I. RUST, ORDE EN VEILIGHEID
Tenzij hiervoor van de havenmeester/werfbaas uitdrukkelijke toestemming is verkregen, is het op de jachthaven/-werf, op straffe van een eventuele ontzegging van de toegang door de havenmeester/werfbaas, verboden om:
1. hinder te veroorzaken;
2. (huis-)dieren los te laten lopen;
3. motoren te laten draaien, anders dan om het vaartuig te verplaatsen;
4. een andere ligplaats te kiezen dan is aangewezen;
5. met gehesen zeilen of met een onveilige snelheid, dan wel te hard, te varen;
6. het vaartuig niet netjes af te meren of in onverzorgde staat te laten;
7. te barbecueën en/of open vuur te gebruiken;
8. eigendommen buiten het vaartuig onbeheerd achter te laten;
9. te zwemmen en te duiken;
10. in het gestalde vaartuig te overnachten, dan wel
het gestalde vaartuig als verblijfplaats te kiezen;
11. het vaartuig of de lig- of bergplaats tot voorwerp van commerciële activiteit te maken. Hier valt ook de verkoop dan wel aanprijzingen hiertoe van het vaartuig en/of toebehoren onder.

II. VERONTREINIGING
Op straffe van een ontzegging van de toegang door de havenmeester/werfbaas, of een vergoedingsplicht van de verwijderings-/schoonmaakkosten van de veroorzaakte verontreiniging, is het verboden om:
1. uit het boordtoilet afkomstige afvalstoffen in het water te lozen;
2. de jachthaven te verontreinigen met milieuverontreinigende stoffen, zoals olie, bilgewater, vet, huishoudelijk afval en uitwerpselen van dieren;
3. vaartuigen en auto's schoon te maken met drinkwater en/of niet biologisch afbreekbare schoonmaakmiddelen.

III. TIJDENS DE BERGING OF OP DE LIGPLAATS
Het is op straffe van een mogelijk weigering toegelaten te worden tot de jachthaven / jachtwerf, verboden om:
1. brandgevaarlijke werkzaamheden uit te voeren zoals lassen, slijpen, branden en werken met open vuur.

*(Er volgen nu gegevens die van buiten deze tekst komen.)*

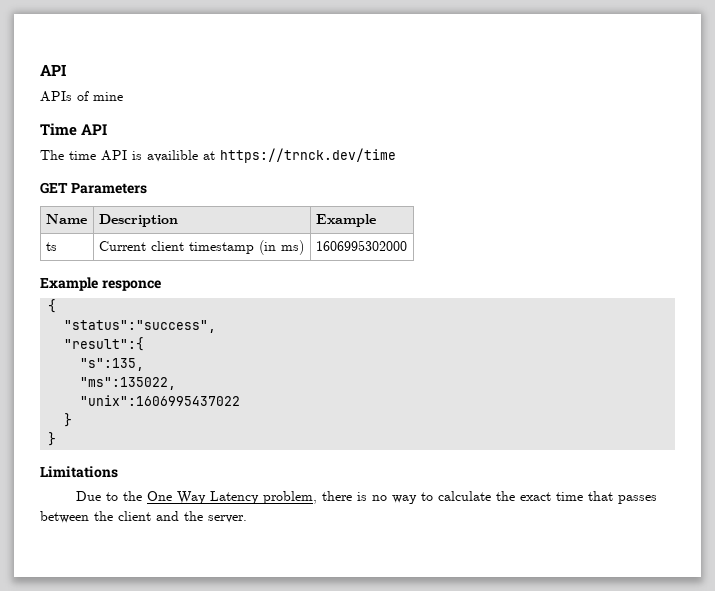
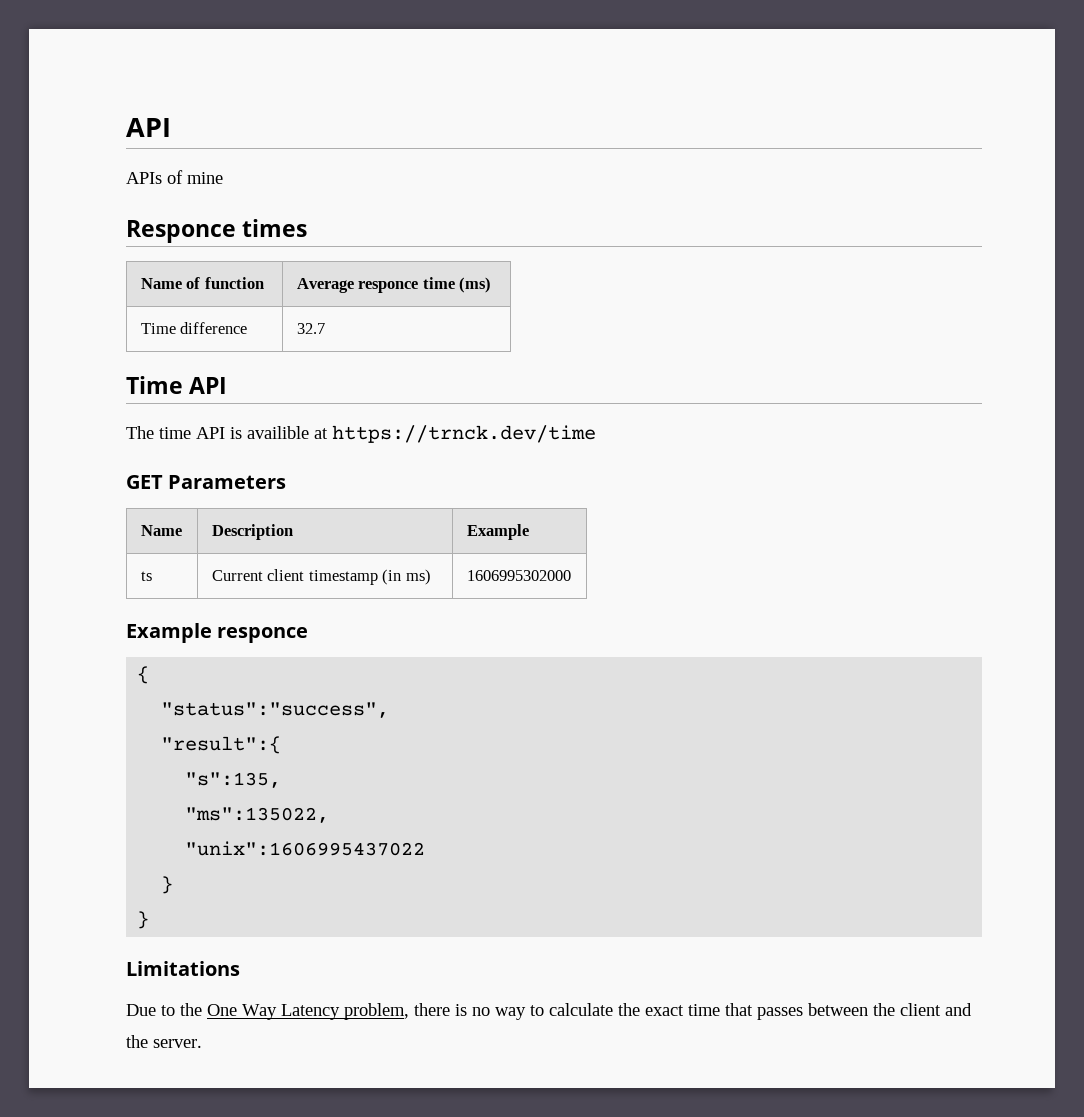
(123, 96) none -> [126,219,308,243] [140,277,264,289] [296,277,492,293] [140,322,248,334] [296,323,325,334] // Responce times // Name of function | Average responce time (ms) // Time difference | 32.7

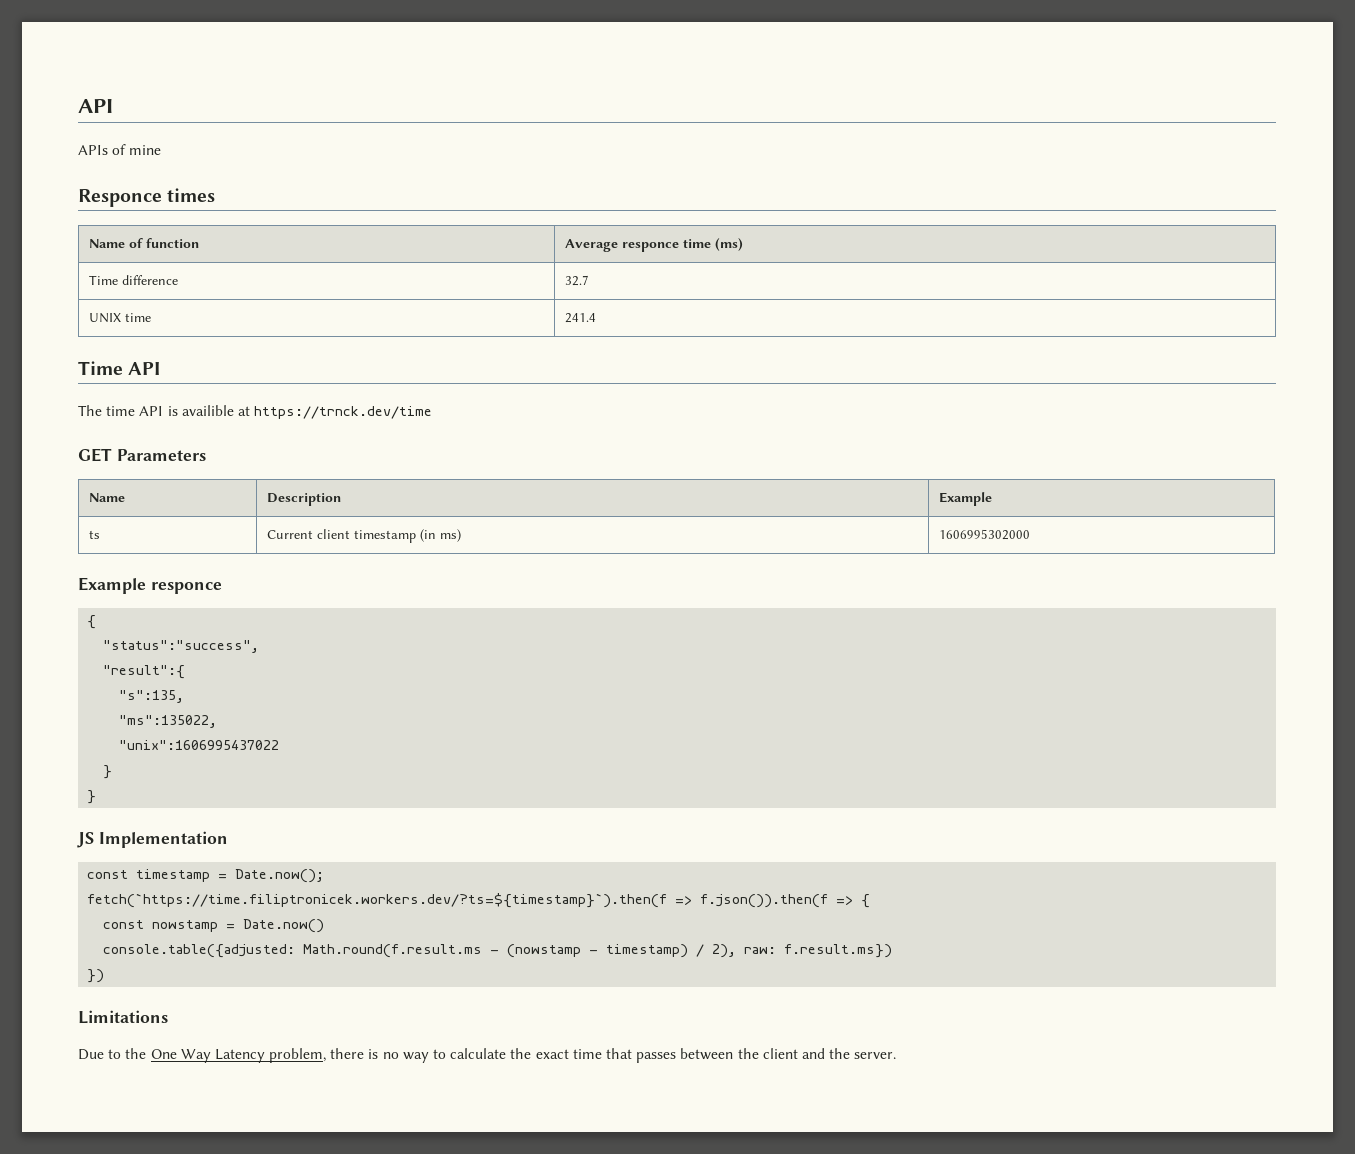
(325, 328) none -> [88,313,151,323] [564,313,596,323] // UNIX time | 241.4
(150, 920) none -> [77,831,228,848] [87,869,325,883] [87,893,871,908] [103,919,325,933] [103,944,893,958] [87,969,105,983] // JS Implementation // const timestamp = Date.now(); // fetch(`https://time.filiptronicek.workers.dev/?ts=${timestamp}`).then(f => f.json()).then(f => { // const nowstamp = Date.now() // console.table({adjusted: Math.round(f.result.ms - (nowstamp - timestamp) / 2), raw: f.result.ms}) // })

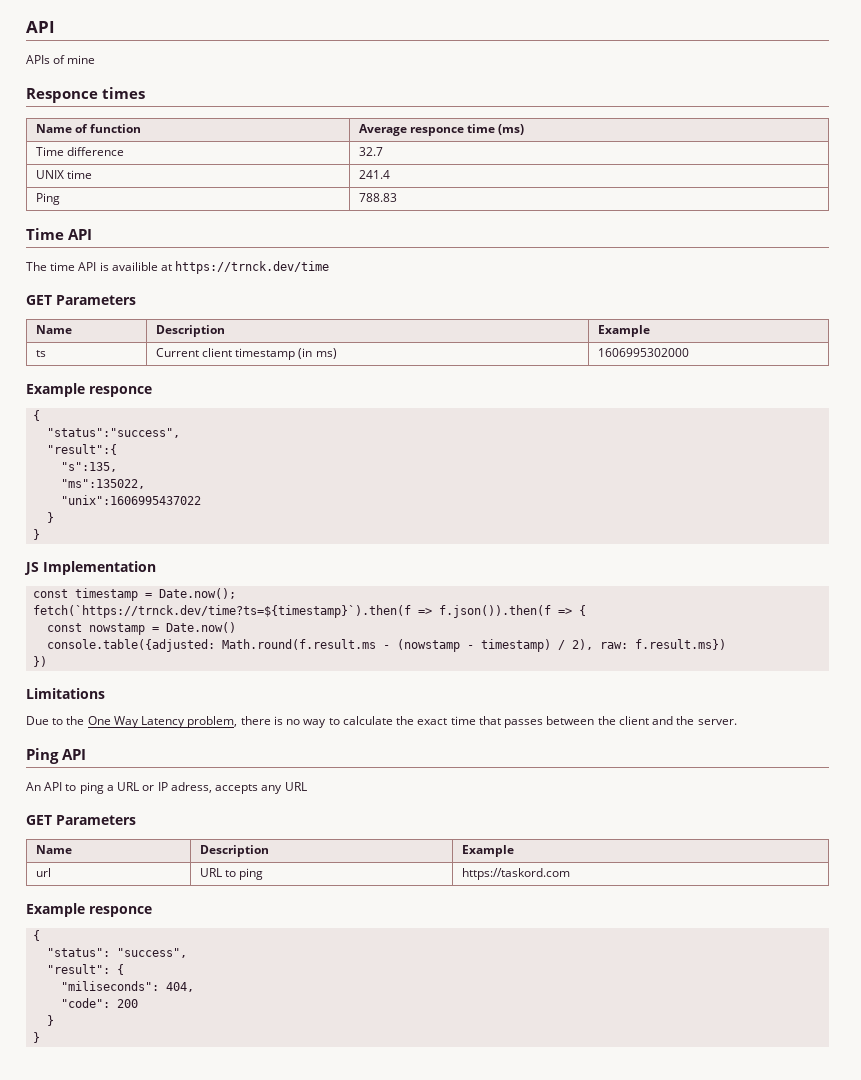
(596, 318) none -> [35,193,60,205] [358,193,397,202] // Ping | 788.83
[87,893,668,908] fetch(`https://time.filiptronicek.workers.dev/?ts=${timestamp}`).then(f -> [33,605,412,618] fetch(`https://trnck.dev/time?ts=${timestamp}`).then(f
(897, 1055) none -> [26,748,87,764] [26,782,307,794] [26,815,136,825] [35,845,72,854] [199,845,269,857] [461,845,514,857] [35,868,51,877] [199,868,264,880] [461,868,570,880] [26,903,152,917] [33,930,41,941] [47,948,188,958] [47,964,125,975] [61,981,195,992] [61,998,139,1008] [47,1015,55,1026] [33,1032,41,1043] // Ping API // An API to ping a URL or IP adress, accepts any URL // GET Parameters // Name | Description | Example // url | URL to ping | https://taskord.com // Example responce // { // "status": "success", // "result": { // "miliseconds": 404, // "code": 200 // } // }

Uitsluitend met schriftelijke toestemming van de havenmeester/werfbaas is het toegestaan gasflessen en losse brandstoftanks aan boord achter te laten;
2. steunen of stophout weg te nemen of te verplaatsen;
3. vluchtwegen, steigers en uitgangen te blokkeren;
4. te roken in de loodsen en/of gebouwen en ruimten op het haventerrein;
5. de (scheeps-)verwarming te gebruiken zonder direct toezicht;
6. accu's (in het vaartuig) op te laden zonder direct toezicht;
7. het vaartuig aangesloten te laten op walstroom zonder direct toezicht;
8. werkzaamheden aan in of op het vaartuig te (laten) verrichten, behoudens uitdrukkelijke toestemming van de havenmeester/werfbaas.
Voor de (winter)stalling geldt aanvullend: men mag aan boord geen lichtontvlambare stoffen zoals gas, benzine, petroleum en kerosine hebben en geen accu’s aangekoppeld laten. De hoeveelheid brandstof in de vaste brandstoftank ten behoeve van de hoofdaandrijving dient zo beperkt mogelijk te zijn.
De havenmeester / werfbaas heeft het recht de stroomvoorziening van de loodsen en/of werkplaatsen af te sluiten, de toegang tot bepaalde plaatsen te beperken en, indien nodig, het vaartuig te verplaatsen.

IV. AANSPRAKELIJKHEID
Behoudens grove schuld of opzet van de havenmeester/ werfbaas of diens leidinggevende(n), is de havenmeester/ werfbaas niet aansprakelijk voor enige schade.